Vertex Normals and Sharp Edges: How to Correct?

Hi folks,

So recently I’ve been playing around with loading in models from Blender in .OBJ format and applying some simple lighting to them. In order to improve the lighting, I calculated the vertex normals for the model and used these. For a sample model of a foot, this worked great. For a simple cube I created myself however, the result wasn’t great, with strange lighting at the edges as Shown below (the cube on the left is drawn using GLUT). I also subdivided the mesh in Blender so it has lots of vertices.
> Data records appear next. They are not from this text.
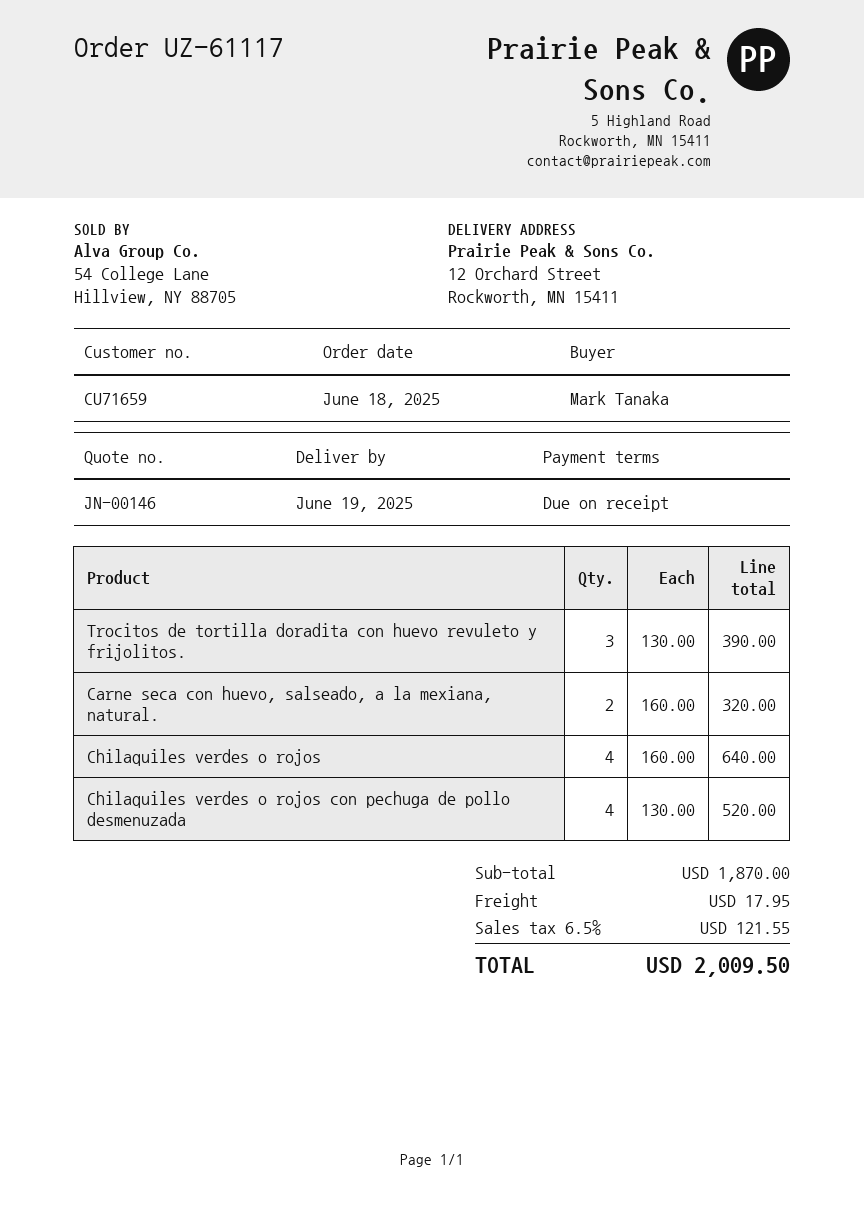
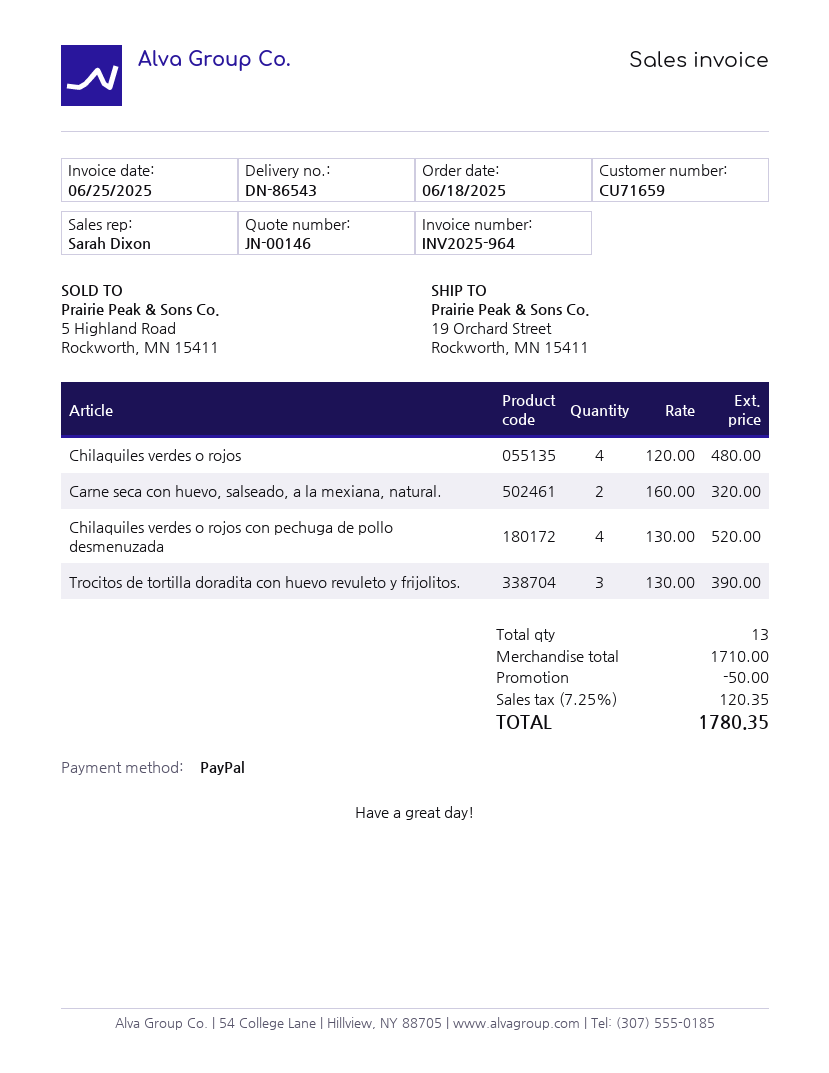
ship to: 12 Orchard Street, Rockworth, MN 15411 -> 19 Orchard Street, Rockworth, MN 15411
Chilaquiles verdes o rojos: 4 x 160.00 = 640.00 -> 4 x 120.00 = 480.00
subtotal: 1870.00 -> 1710.00
discount: none -> 50.00
shipping: 17.95 -> none
tax: 6.5% = 121.55 -> 7.25% = 120.35
total: 2009.50 -> 1780.35

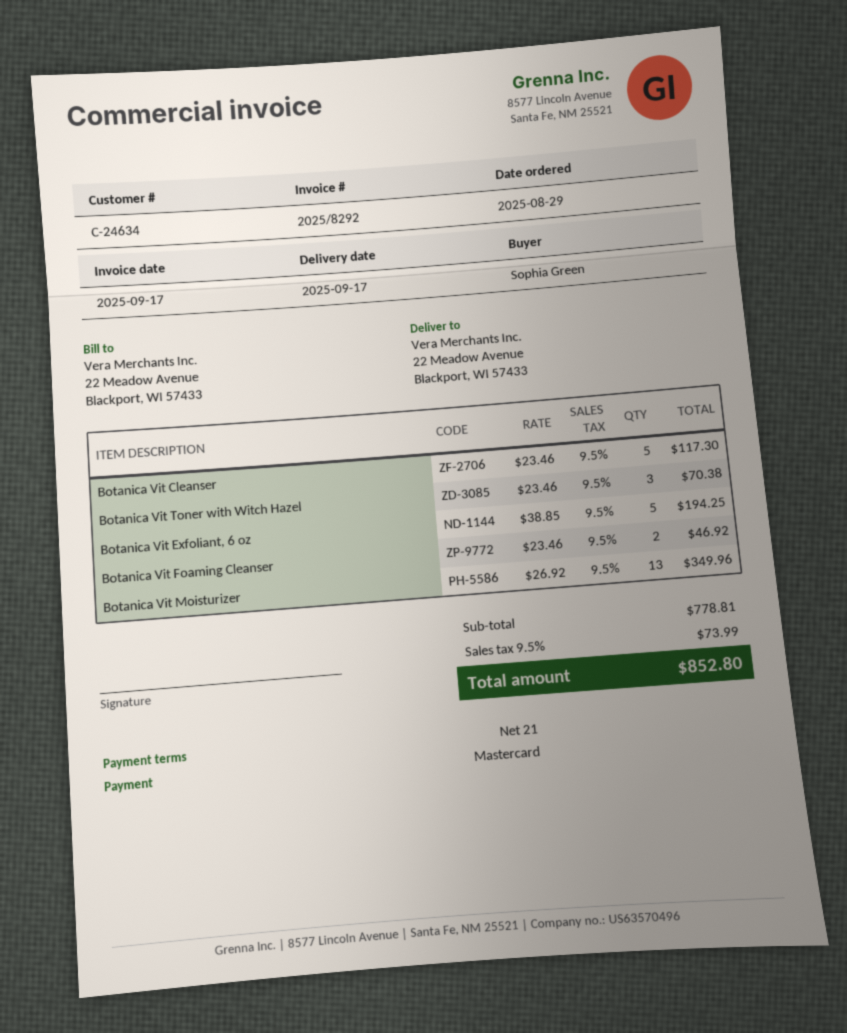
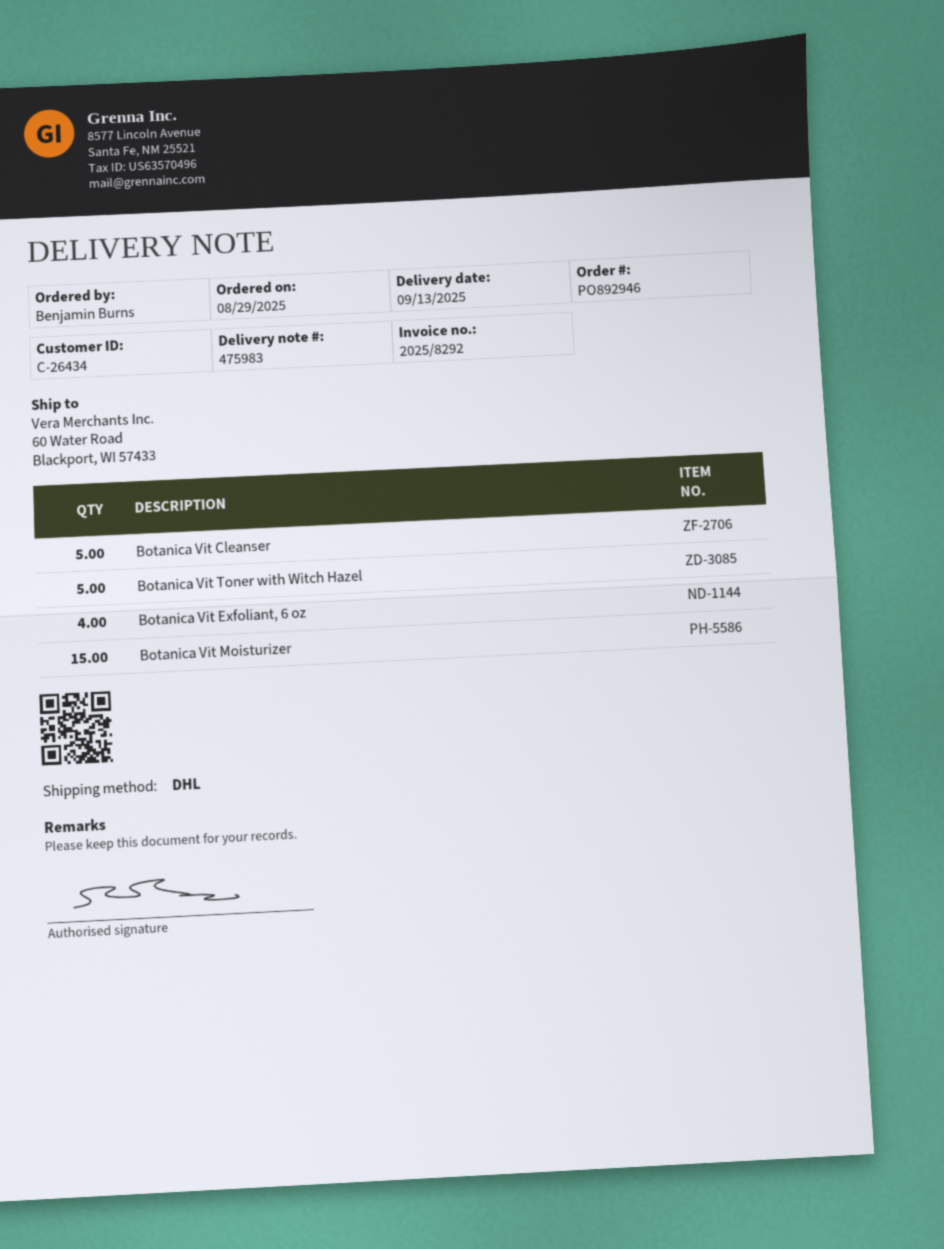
delivery date: 2025-09-17 -> 2025-09-13
customer number: C-24634 -> C-26434
ordered by: Sophia Green -> Benjamin Burns
ship to: 22 Meadow Avenue, Blackport, WI 57433 -> 60 Water Road, Blackport, WI 57433
Botanica Vit Toner with Witch Hazel: 3 -> 5
Botanica Vit Exfoliant, 6 oz: 5 -> 4
Botanica Vit Foaming Cleanser: 2 -> none
Botanica Vit Moisturizer: 13 -> 15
Thinking about it, I realised that this would be the case for any polygon with sharp edges as some of the adjacent face normals would be in the light and some wouldn’t be. The vertex normal would then be an average of this, causing this gradual blurring of colour.

Looking around the internet I haven’t found too much information but what I have found scattered around has been this:

[ul][li]Create the Model in Blender with duplicate vertices at Sharp Edges.[]Detect the angle between surface normals of adjacent triangles. If greater than a certain value, programatically duplicate the vertices.[]Somehow switch to flat shading when encountering a sharp edge. [/ul][/li]
I guess I’m asking how I should approach this? Is this typically the modellers job and it’s up to them to duplicate vertices for sharp edges and/or fix normals themselves? If I should do this within the application, how should I go about it? It seems like a bit of a task for big models that may have a few sharp edges.

Thanks

Hello,

the vertices should get dublicated, thats the work of the artist.

If you use normal maps instead of vertex normals, you’ll have much more normals per surface area. In that situation these artifacts on sharp edges will not be visible that obvious. You might ignore this problem then.

Thanks for the reply Menzel. Yeah I went back into Blender and duplicated the vertices (via the edge split modifier) and it worked fine. Glad to know it’s not my problem haha!

I’ll look into normal maps further down the road.